- Work instructions
Word for word, restate the records that come next, omitting the images.

Change detection outputs
----

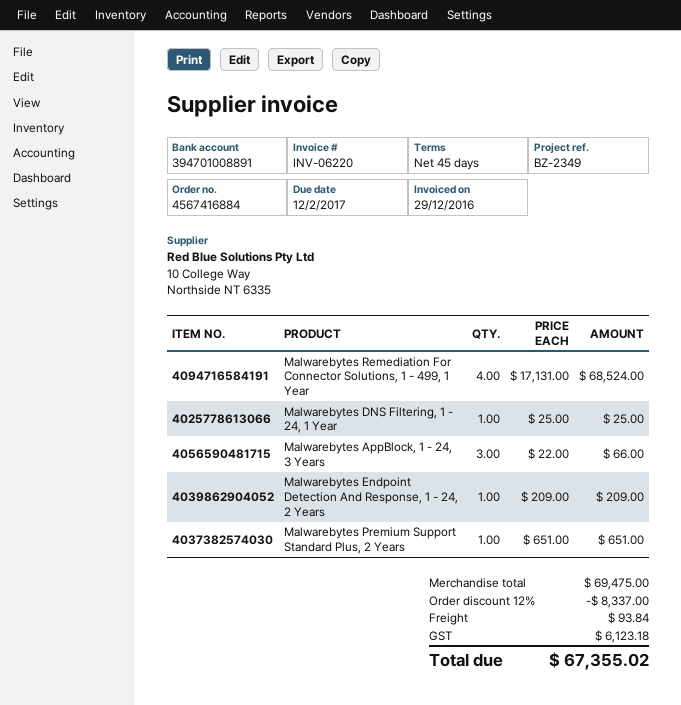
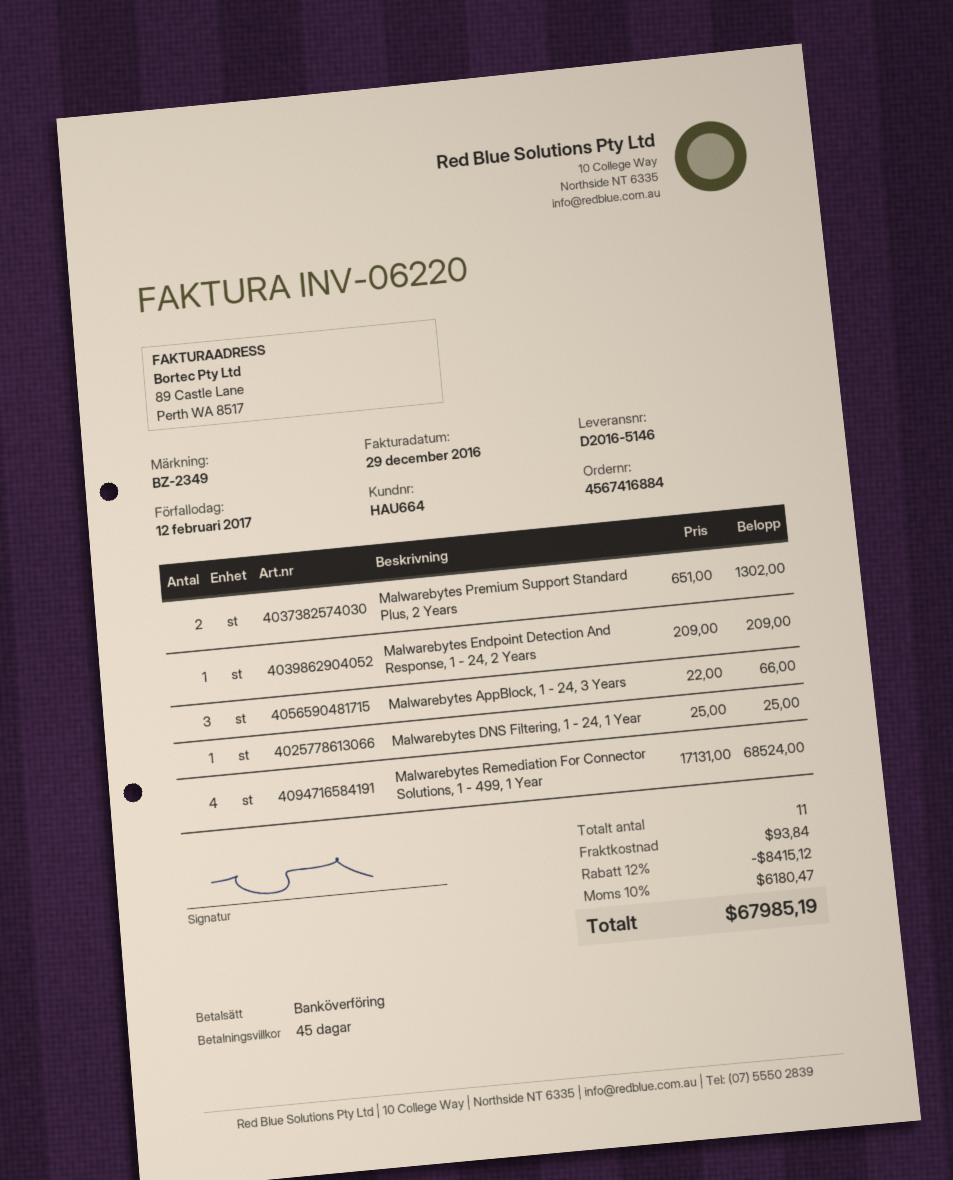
Malwarebytes Premium Support Standard Plus, 2 Years: 1 x 651.00 = 651.00 -> 2 x 651.00 = 1302.00
discount: 12% = 8337.00 -> 12% = 8415.12
tax: 6123.18 -> 6180.47
total: 67355.02 -> 67985.19

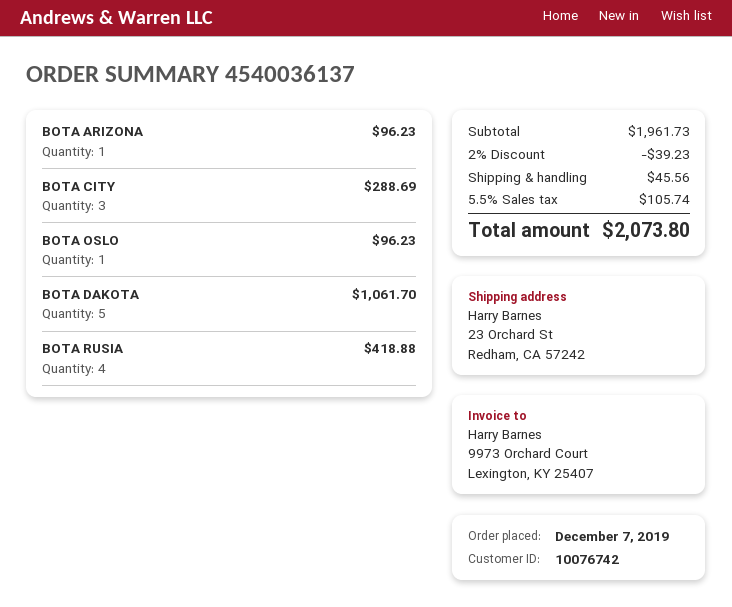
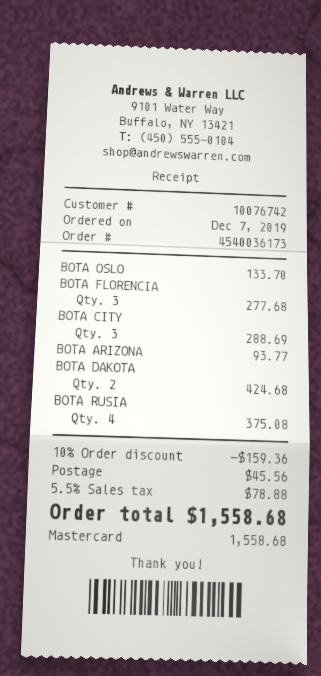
order number: 4540036137 -> 4540036173
BOTA ARIZONA: 1 for 96.23 -> 1 for 93.77
BOTA OSLO: 1 for 96.23 -> 1 for 133.70
BOTA DAKOTA: 5 for 1061.70 -> 2 for 424.68
BOTA RUSIA: 4 for 418.88 -> 4 for 375.08
BOTA FLORENCIA: none -> 3 for 277.68
discount: 2% = 39.23 -> 10% = 159.36
tax: 5.5% = 105.74 -> 5.5% = 78.88
total: 2073.80 -> 1558.68

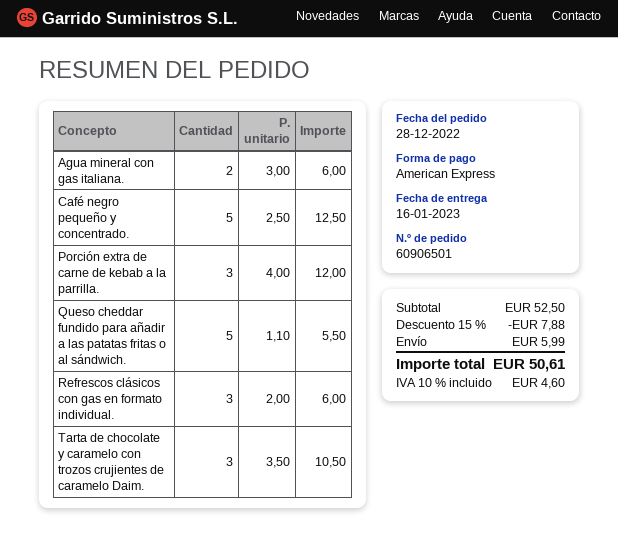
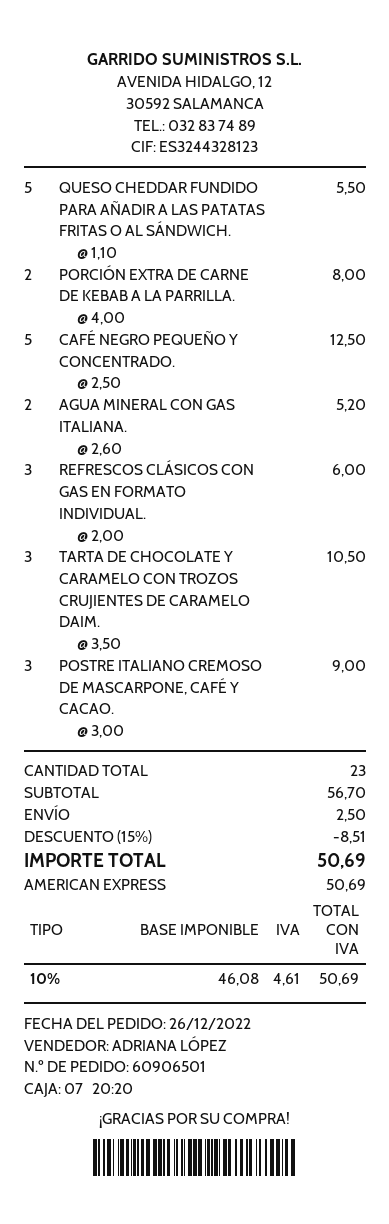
order date: 2022-12-28 -> 2022-12-26
Agua mineral con gas italiana.: 2 x 3.00 = 6.00 -> 2 x 2.60 = 5.20
Porción extra de carne de kebab a la parrilla.: 3 x 4.00 = 12.00 -> 2 x 4.00 = 8.00
POSTRE ITALIANO CREMOSO DE MASCARPONE, CAFÉ Y CACAO.: none -> 3 x 3.00 = 9.00
subtotal: 52.50 -> 56.70
discount: 15% = 7.88 -> 15% = 8.51
shipping: 5.99 -> 2.50
tax: 10% = 4.60 -> 10% = 4.61
total: 50.61 -> 50.69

----

- Answer to this task
Malwarebytes Premium Support Standard Plus, 2 Years: 1 x 651.00 = 651.00 -> 2 x 651.00 = 1302.00
discount: 12% = 8337.00 -> 12% = 8415.12
tax: 6123.18 -> 6180.47
total: 67355.02 -> 67985.19

order number: 4540036137 -> 4540036173
BOTA ARIZONA: 1 for 96.23 -> 1 for 93.77
BOTA OSLO: 1 for 96.23 -> 1 for 133.70
BOTA DAKOTA: 5 for 1061.70 -> 2 for 424.68
BOTA RUSIA: 4 for 418.88 -> 4 for 375.08
BOTA FLORENCIA: none -> 3 for 277.68
discount: 2% = 39.23 -> 10% = 159.36
tax: 5.5% = 105.74 -> 5.5% = 78.88
total: 2073.80 -> 1558.68

order date: 2022-12-28 -> 2022-12-26
Agua mineral con gas italiana.: 2 x 3.00 = 6.00 -> 2 x 2.60 = 5.20
Porción extra de carne de kebab a la parrilla.: 3 x 4.00 = 12.00 -> 2 x 4.00 = 8.00
POSTRE ITALIANO CREMOSO DE MASCARPONE, CAFÉ Y CACAO.: none -> 3 x 3.00 = 9.00
subtotal: 52.50 -> 56.70
discount: 15% = 7.88 -> 15% = 8.51
shipping: 5.99 -> 2.50
tax: 10% = 4.60 -> 10% = 4.61
total: 50.61 -> 50.69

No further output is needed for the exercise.